Killerapplikation steht noch aus

20. Februar 2004
Von Andreas Schmitz
Die Transpondertechnik RFID steht noch vor dem Durchbruch, sagt Thomas Engel, CIO von Kühne und Nagel bei seinem Vortrag zum Thema "Globale Logistik und IT-Strategie". "Wenn jemand allerdings die Killerapplikation entwickeln sollte, nehmen die Transaktionen um den Faktor 10 zu", sagt Engel voraus und schmunzelt über Transponder, die derzeit noch mit Barcode versehen sind.

Das Ziel sei, Daten global verfügbar zu machen und die Information auf Knopfdruck bereitzustellen. Das funktioniert nicht immer. "Werden die Lieferscheine nur eine halbe Stunde zu spät entgegen genommen, läutet bei mir das Telefon", erläutert Engel den Druck, der in der Logistikbranche derzeit herrscht.

Für jedes Projekt hat Engel entsprechend klare Vorgaben geschaffen, um sich gar nicht erst der Gefahr auszusetzen, zu scheitern. "Ein Projekt muss innerhalb von sechs Monaten gekappt werden, sofern es noch keinen messbaren Mehrwert gebracht hat." Die Lieferkette wird immer straffer organisiert. Die Produktionszyklen werden immer geringer - einer der Treiber für die Logistik.

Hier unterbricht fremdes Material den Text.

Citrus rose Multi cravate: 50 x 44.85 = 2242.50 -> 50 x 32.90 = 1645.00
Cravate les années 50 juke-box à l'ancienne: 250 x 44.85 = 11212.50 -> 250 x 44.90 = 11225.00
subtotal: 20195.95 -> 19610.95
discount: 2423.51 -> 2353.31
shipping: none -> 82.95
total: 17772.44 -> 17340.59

Die Globalisierung und auch das Datenmanagement sieht Engel als weitere wichtige Faktoren, die sich direkt auf das Geschäft des in der Seefracht weltweit führenden Logistikkonzerns Kühne und Nagel auswirken. "Wir müssen die Daten 365 Tage 24 Stunden verfügbar halten", sagt Engel, "allein im vergangenen Jahr hat sich die Transaktionsmenge verdreifacht".

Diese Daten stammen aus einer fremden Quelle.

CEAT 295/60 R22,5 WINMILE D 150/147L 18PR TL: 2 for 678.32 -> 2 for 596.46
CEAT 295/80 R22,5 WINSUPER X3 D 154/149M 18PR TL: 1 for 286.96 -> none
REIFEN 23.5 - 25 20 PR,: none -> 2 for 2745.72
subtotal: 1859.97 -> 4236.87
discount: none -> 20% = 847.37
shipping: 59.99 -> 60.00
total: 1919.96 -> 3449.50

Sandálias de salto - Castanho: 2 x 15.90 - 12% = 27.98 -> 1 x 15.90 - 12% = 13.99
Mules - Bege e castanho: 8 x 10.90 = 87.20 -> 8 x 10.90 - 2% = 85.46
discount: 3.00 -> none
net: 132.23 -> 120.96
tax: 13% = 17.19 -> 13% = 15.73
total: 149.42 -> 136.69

Um den Herausforderungen für die Zukunft gerecht zu werden, versucht Engel, möglichst einfache Strukturen zu entwickeln. "Eine klare, simple IT-Architektur", fordert Engel und setzt auf "Modularisierung statt IT-Gebilde". Deshalb müsse man sich auch in der IT-Strategie Freiräume schaffen und sie jedes Jahr neu anpassen.